So my friend asks me tonight "Hey, you wanna go drive around with me and my camper." That sounds strange. However, knowing it was on the suggestion of my husband that she dump a bag of ice down the camper toilet and drive it around to possibly clear a plugged up sewer system, I said "sure." Besides, it's a friend and who questions a friend's requests, no matter how strange?
So, we load up and hit the open road. Stop at the local mini-mart to buy a bag of ice. Of course we bought the big bag, cause we don't want to "run out," as the bag says right on it. When we go to put the ice in the toilet, we discover that this thing is really backed up. I mean really backed up as in clear to the little flap thing that flushes. So we dump some ice in and to our surprise, it goes down. Well, ok, some of it went down. I suggest sacrificing the flyswatter to try to jam it down. She simply laughs at me.

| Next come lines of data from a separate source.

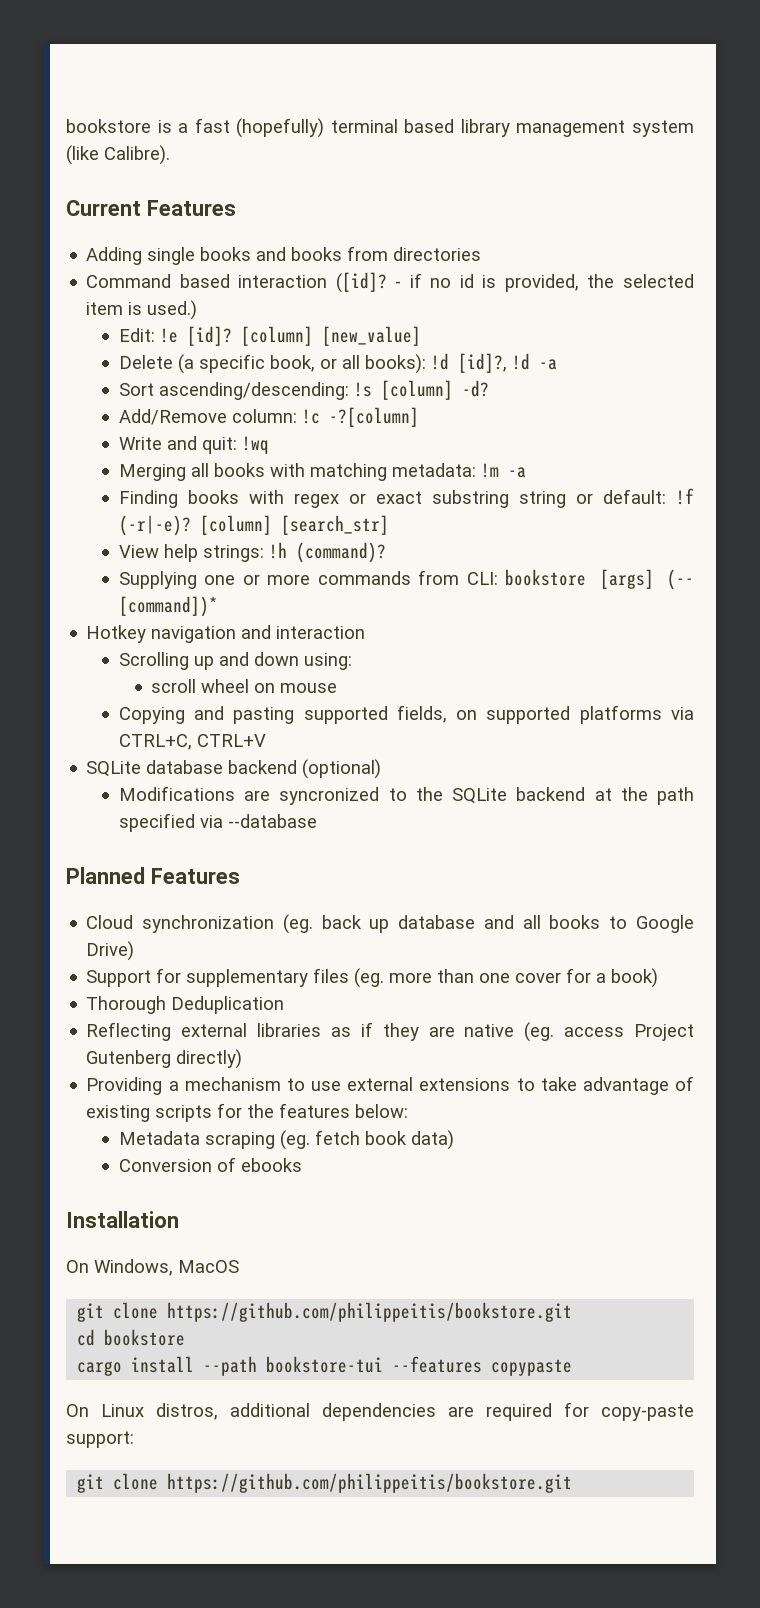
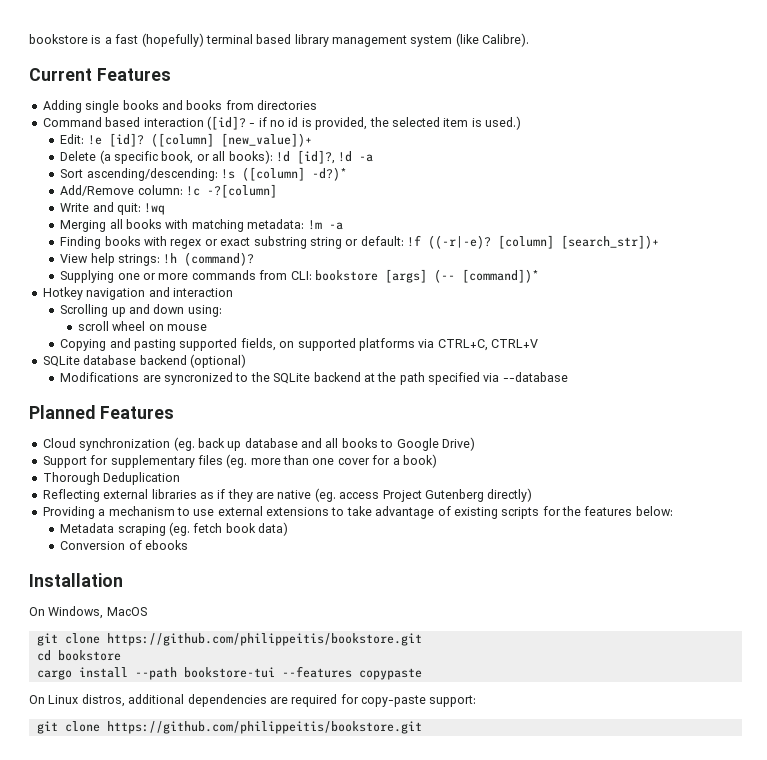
[240,326,421,346] [column] [new_value] -> [150,133,312,147] ([column] [new_value])+
[380,380,489,400] [column] -d? -> [242,167,348,181] ([column] -d?)*
[118,515,389,536] (-r|-e)? [column] [search_str] -> [428,235,660,249] ((-r|-e)? [column] [search_str])+

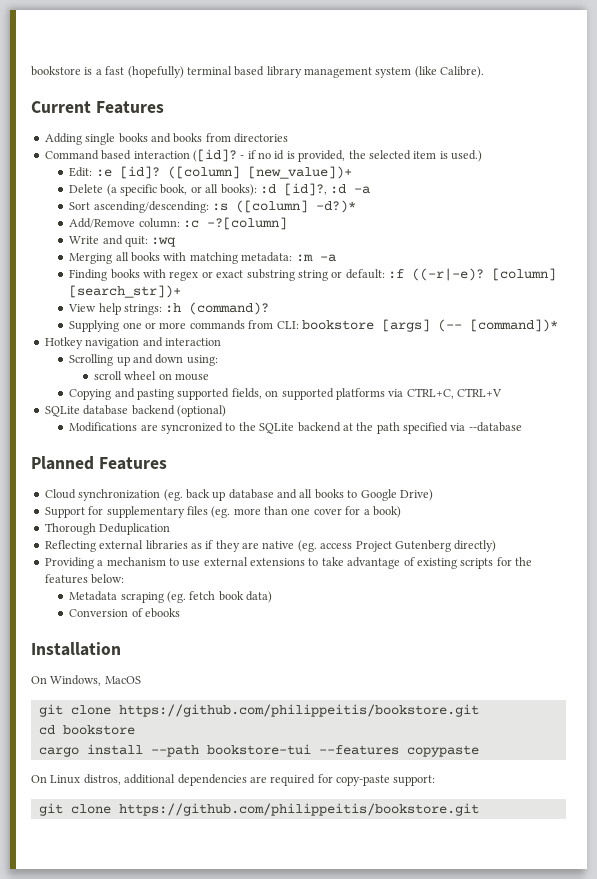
[87,135,102,145] !e -> [95,169,112,177] :e
[275,150,353,164] !d [id]?, !d -> [259,183,347,196] :d [id]?, :d
[221,169,236,179] !s -> [212,203,229,211] :s
[186,186,201,196] !c -> [183,220,200,228] :c
[144,203,166,215] !wq -> [151,237,177,247] :wq
[307,220,322,230] !m -> [295,254,313,262] :m
[407,235,422,247] !f -> [388,269,405,279] :f
[163,253,178,264] !h -> [165,303,182,313] :h

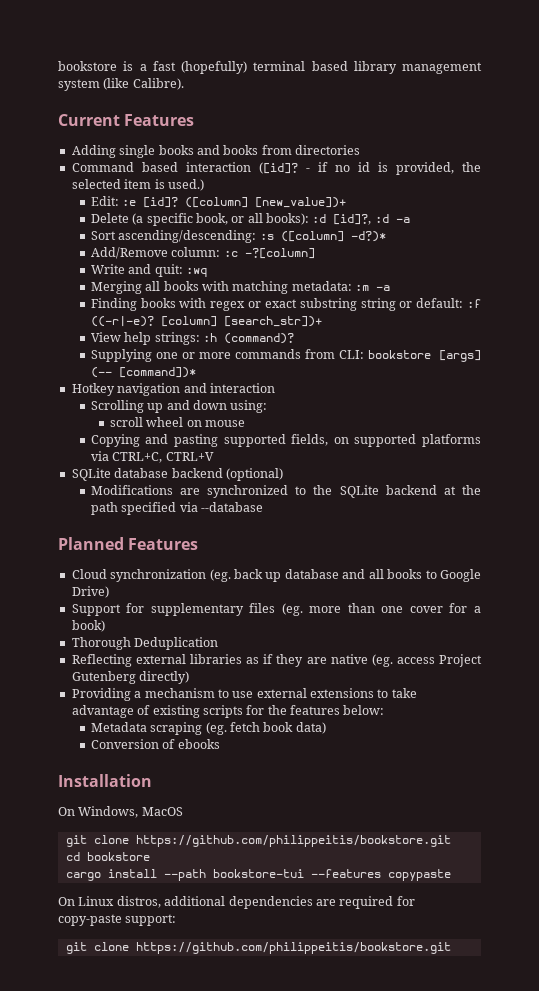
[161,422,224,434] syncronized -> [207,485,289,498] synchronized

We gradually work about half the bag in by working the flushie handle. Then we set out to shake things up a bit. Drive about 8 miles, and decide to pull over to see if any progress has been made. No progress, now all we have is a shit slushie in the potty. Put in some more ice, but finally, it will hold no more. Suddenly, my idea of the sacrificial flyswatter doesn't look so bad. So we use it. Still will hold no more ice. Drive about 12 more miles over some curvy and bumpy roads. Returning to her house, we drive it out into a big field.
I tell my friend enthusiastically that I am sure this is the magic moment. With great anticipation, we open the cap, pull the lever . . . . and . . . . nothing. Not even a dribble.
This is almost as bad at the movie "RV." This being a "shared" camper with another family, it is especially nasty because this isn't even entirely her own family's crap.
The moral of this story is. . . . shit happens, so don't waste your time driving a camper around with a dump tank full of poo and ice.